— To do —
The material below holds a span beginning at the line with "De 2 horas a" and ending at the line with "total: 2154.87 -> 2420.00". Quote that span exactly, both ends included, and only that span.
::::::::
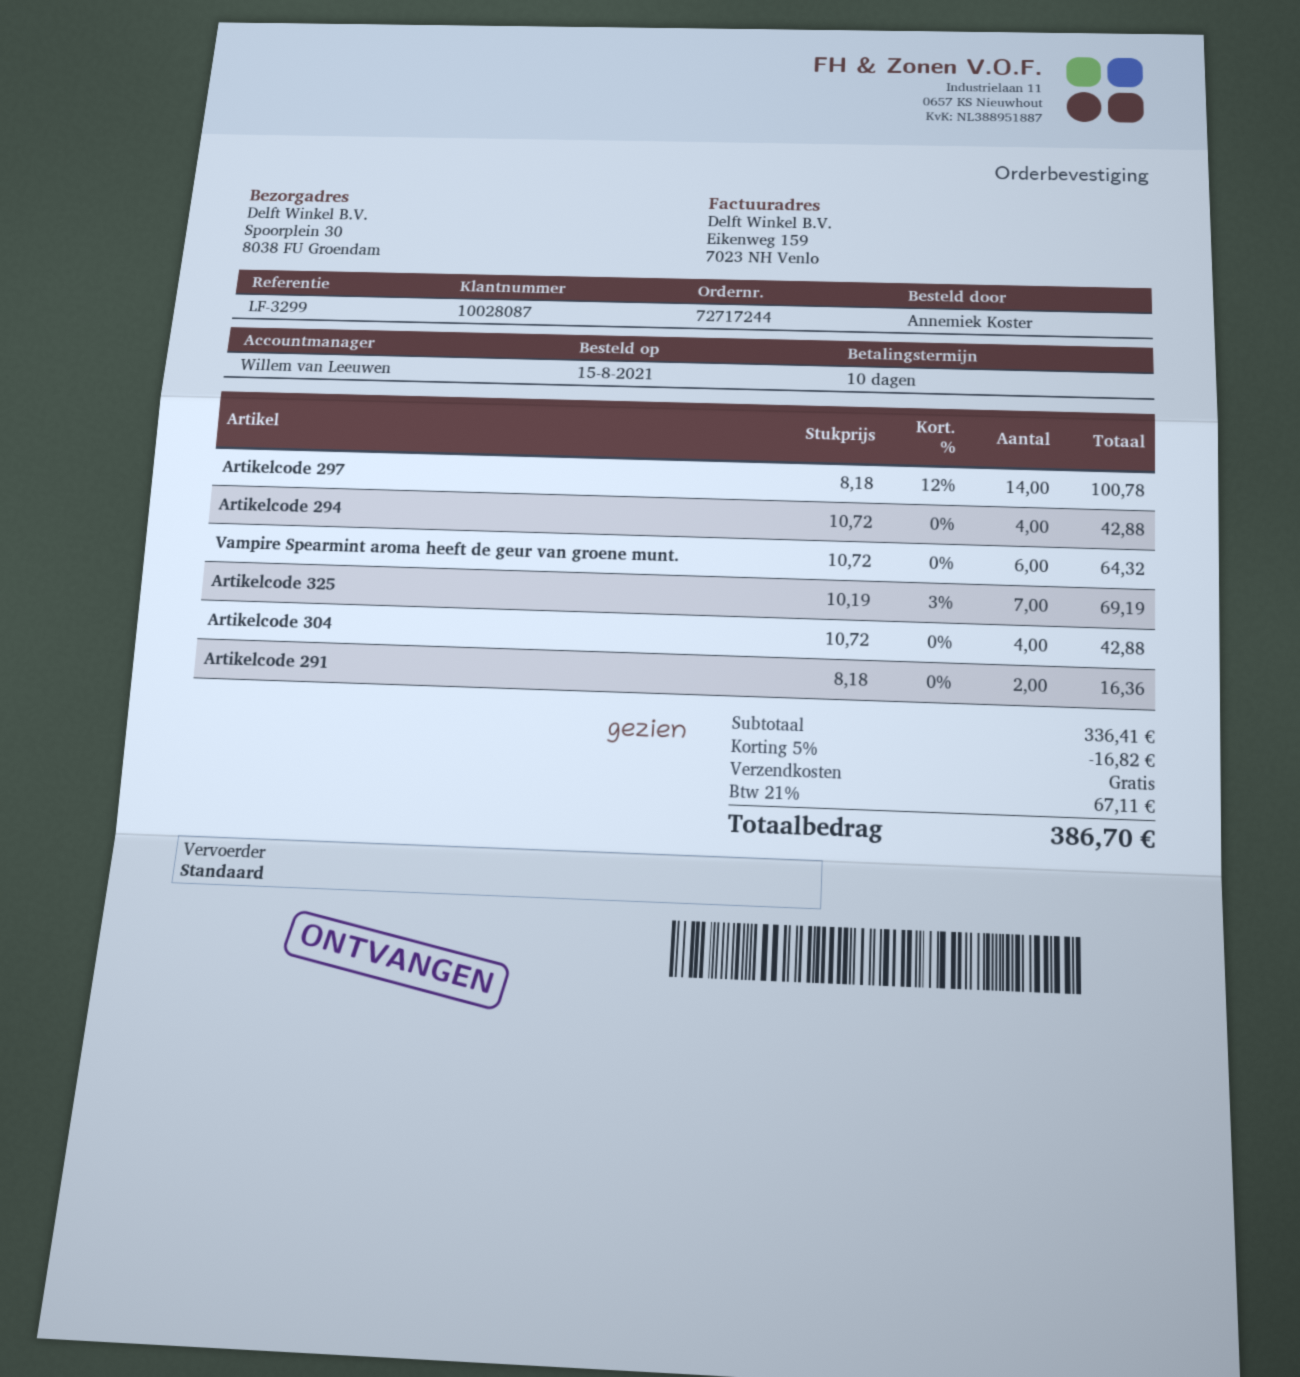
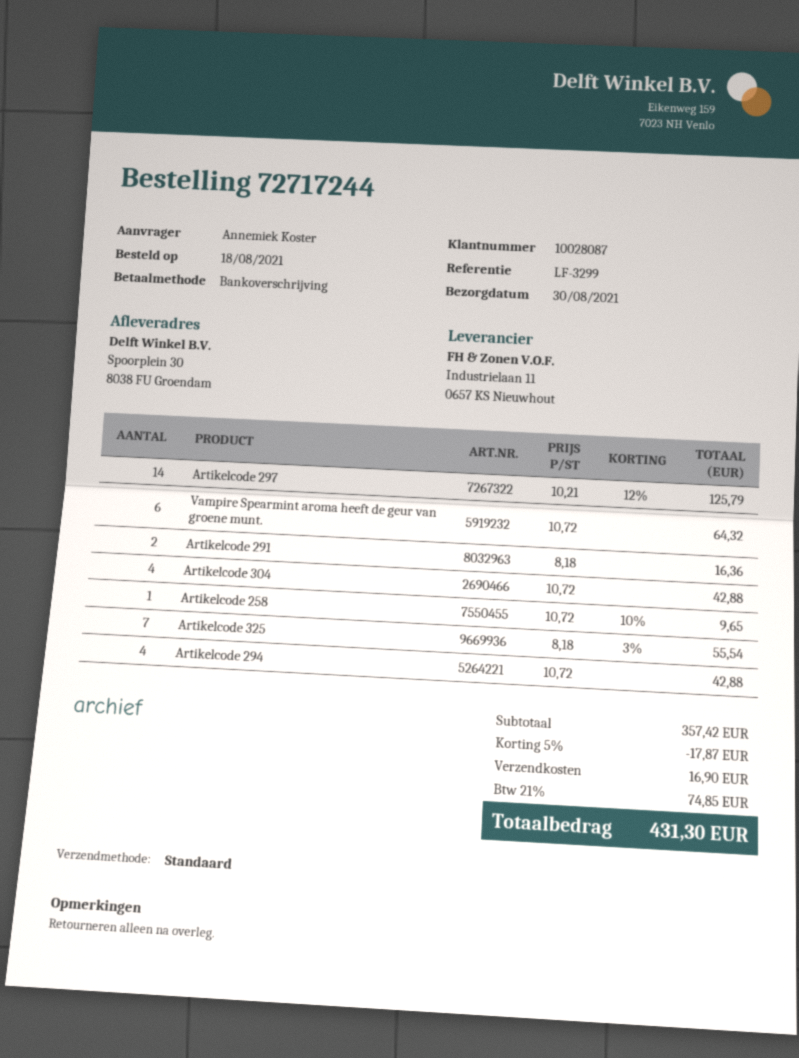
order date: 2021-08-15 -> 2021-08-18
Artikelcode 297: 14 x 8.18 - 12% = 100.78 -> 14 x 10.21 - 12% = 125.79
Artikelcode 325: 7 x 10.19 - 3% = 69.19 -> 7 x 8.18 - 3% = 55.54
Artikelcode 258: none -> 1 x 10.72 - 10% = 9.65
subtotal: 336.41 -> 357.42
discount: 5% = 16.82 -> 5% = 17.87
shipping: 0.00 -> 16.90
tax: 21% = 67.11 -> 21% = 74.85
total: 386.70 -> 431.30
::::::::
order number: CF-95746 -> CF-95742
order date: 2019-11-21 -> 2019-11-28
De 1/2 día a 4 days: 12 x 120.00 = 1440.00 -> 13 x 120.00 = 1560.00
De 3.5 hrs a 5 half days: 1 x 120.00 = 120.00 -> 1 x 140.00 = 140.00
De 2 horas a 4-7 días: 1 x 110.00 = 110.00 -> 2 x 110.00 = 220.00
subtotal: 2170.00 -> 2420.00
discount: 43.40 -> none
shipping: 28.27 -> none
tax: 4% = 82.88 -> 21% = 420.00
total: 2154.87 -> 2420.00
::::::::
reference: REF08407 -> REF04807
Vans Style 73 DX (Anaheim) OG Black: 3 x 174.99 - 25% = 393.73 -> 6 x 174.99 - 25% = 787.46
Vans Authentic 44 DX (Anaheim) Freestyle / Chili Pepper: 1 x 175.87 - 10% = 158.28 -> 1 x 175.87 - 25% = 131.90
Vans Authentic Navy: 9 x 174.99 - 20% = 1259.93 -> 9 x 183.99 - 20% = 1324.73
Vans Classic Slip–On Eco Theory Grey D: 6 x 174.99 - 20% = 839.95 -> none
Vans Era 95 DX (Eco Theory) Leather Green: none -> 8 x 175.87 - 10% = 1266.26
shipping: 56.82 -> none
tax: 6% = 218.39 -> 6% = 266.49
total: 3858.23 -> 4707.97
::::::::
— Result —
De 2 horas a 4-7 días: 1 x 110.00 = 110.00 -> 2 x 110.00 = 220.00
subtotal: 2170.00 -> 2420.00
discount: 43.40 -> none
shipping: 28.27 -> none
tax: 4% = 82.88 -> 21% = 420.00
total: 2154.87 -> 2420.00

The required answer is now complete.